So, the Biden Bill signed about a week ago had some very unexpected 2020 ramifications for Californians. California is a community property state 1/2 of all income and deductions is hers and 1/2 is his.
The bill makes the 1st $10,200 of unemployment for each person non-taxable. However, there is a limit on income to get this. If your adjusted gross income is over $150k (which includes the unemployment) you don't get to take advantage of this sheltering of $10,200 from income.
However, when the law was written, the limit to cut off this benefit was written $150,000 AGI for Married Joint return, for Single return, for Head of Household return, and for Married Filing Separate (MFS) returns. This means if you filed MFS (where the income and deductions are split 50/50 to two separate returns) each of the Married Filing Separate returns would have an income below the $150k amount and the unemployment would be split 50/50. The law did not reduce the $150k cap on non-MFJ returns as I would have expected. We think an oversight but the law is the law.
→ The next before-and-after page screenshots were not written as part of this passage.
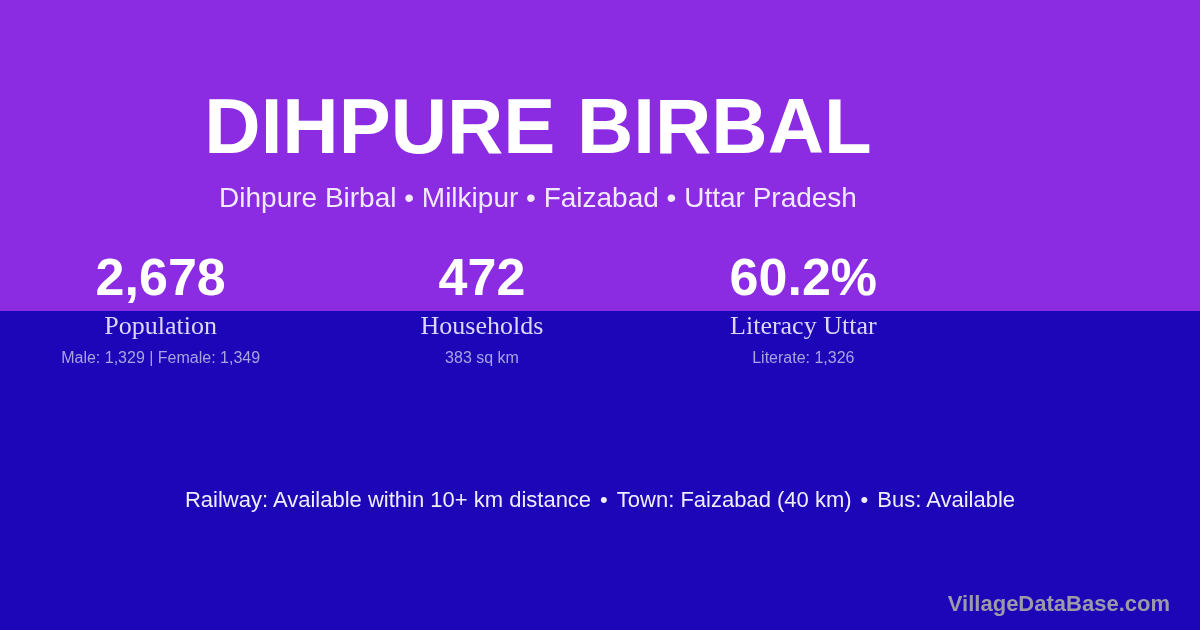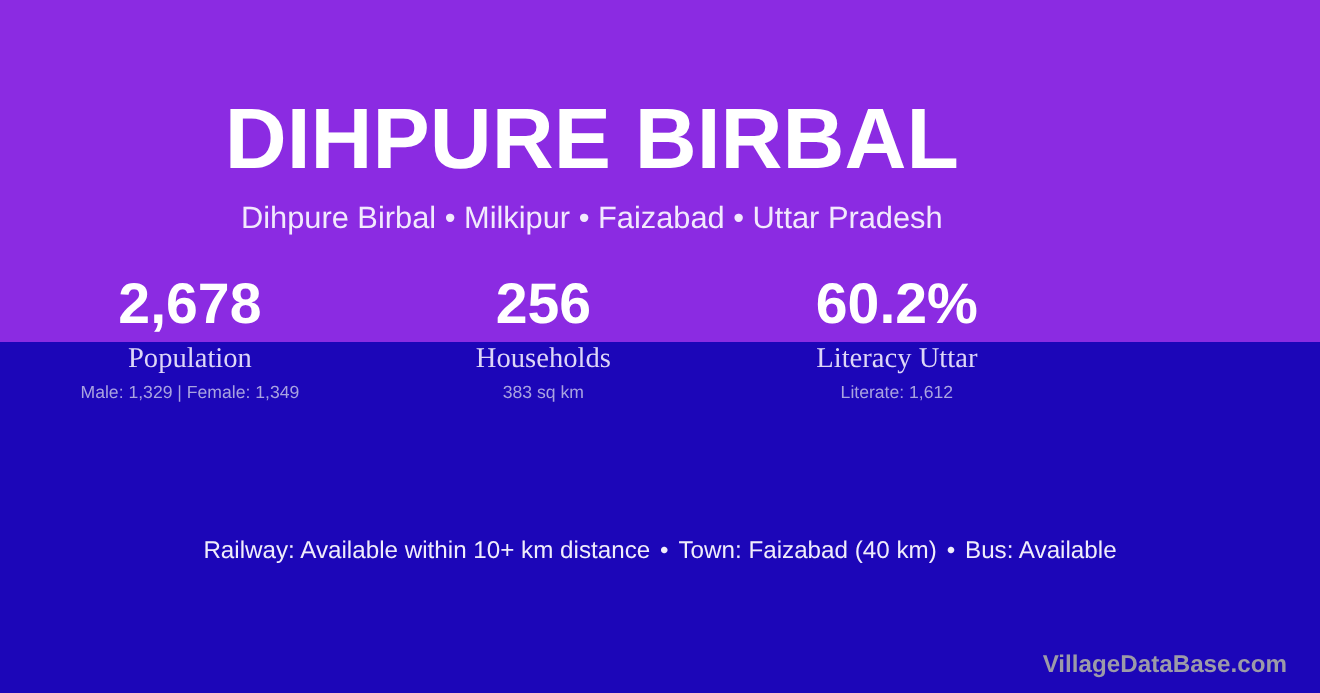"2,678" #stats { left: 12px -> 0 }
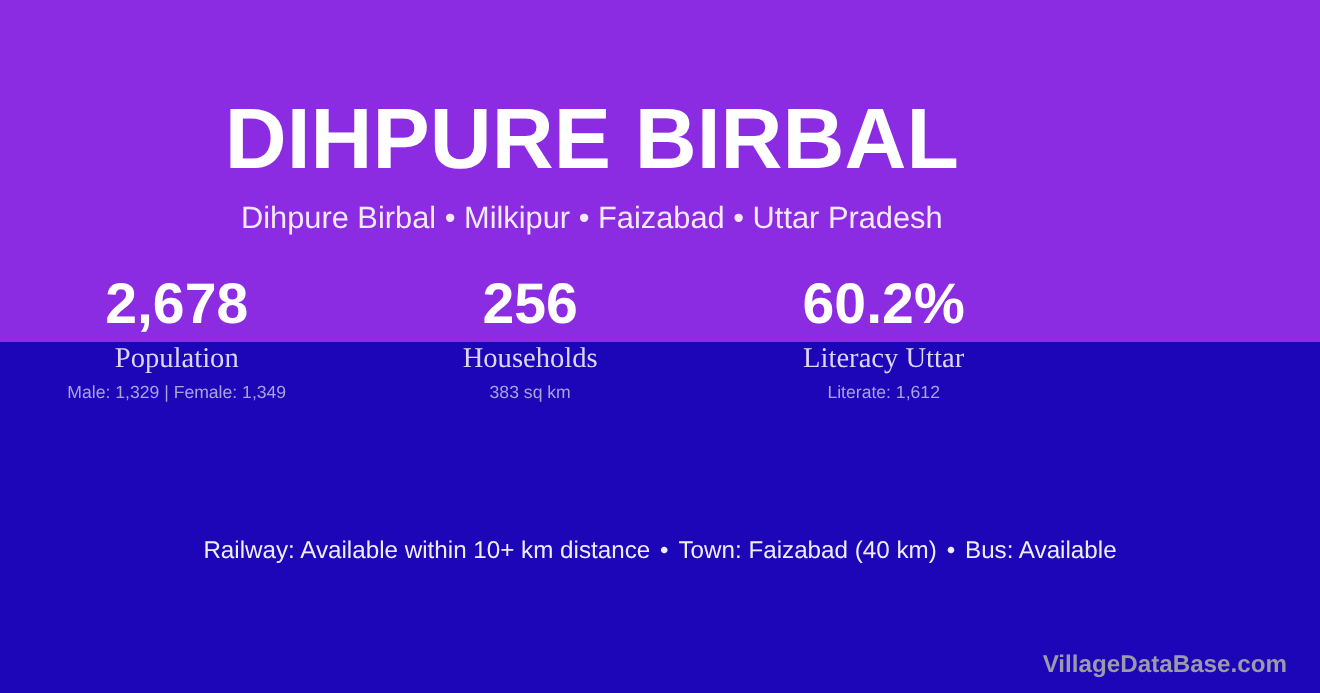"256" div.stat-value { text: 256 -> 472 }
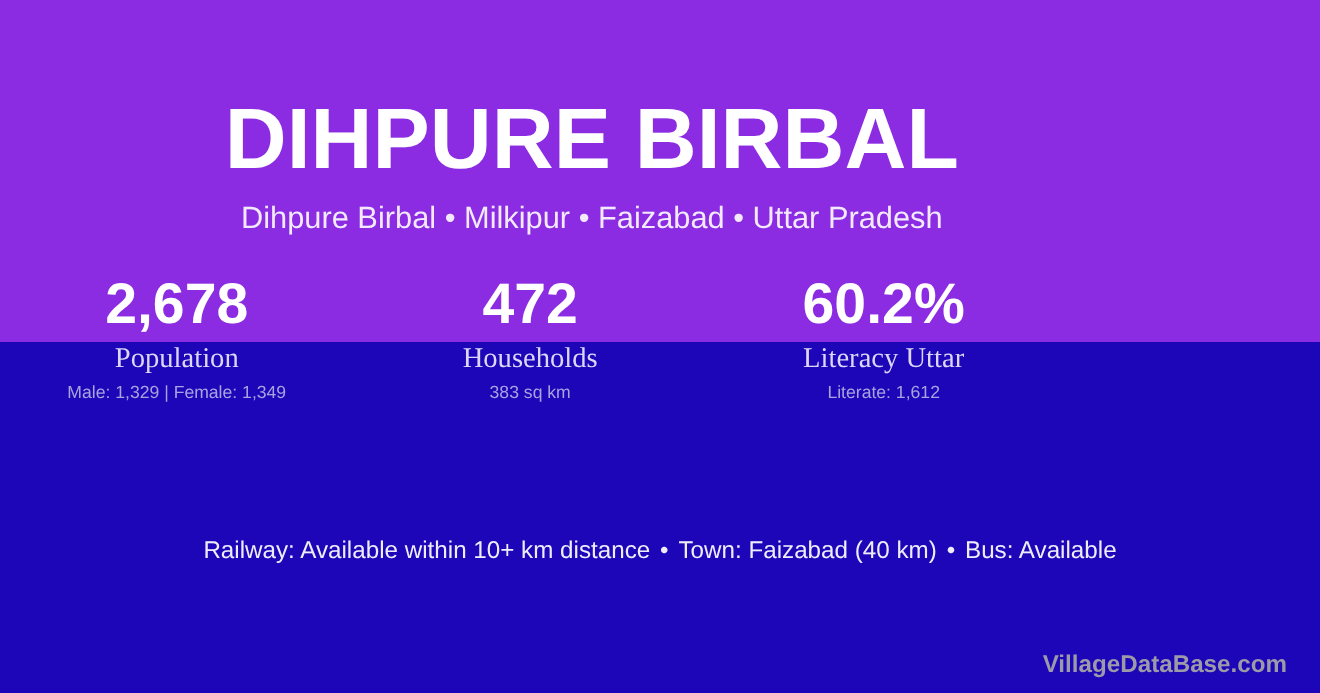"Literate: 1,612" div.stat-detail { text: 1,612 -> 1,326 }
Example: Your combined income is $155k, one of you had $25,000 of unemployment (which is part of the $155k income) that would not have any of it be considered non-taxable. If Married Filing Separate returns, each of your incomes would be $77,500, well below the $150,000 cut off. In addition, the $25,000 is split 50/50 so each of you has $12,500. Not only do now qualify to consider the 1st $10,200 of unemployment as non taxable income, you each get to consider $10,200 of your part of the unemployment as non-taxable on each of the MFS returns. This means you go from being taxed on the $25,000 of income to only being taxed on $4,600 of income leading to good sized reduction in taxes.
Any holes in this scenario? Thanks in advance!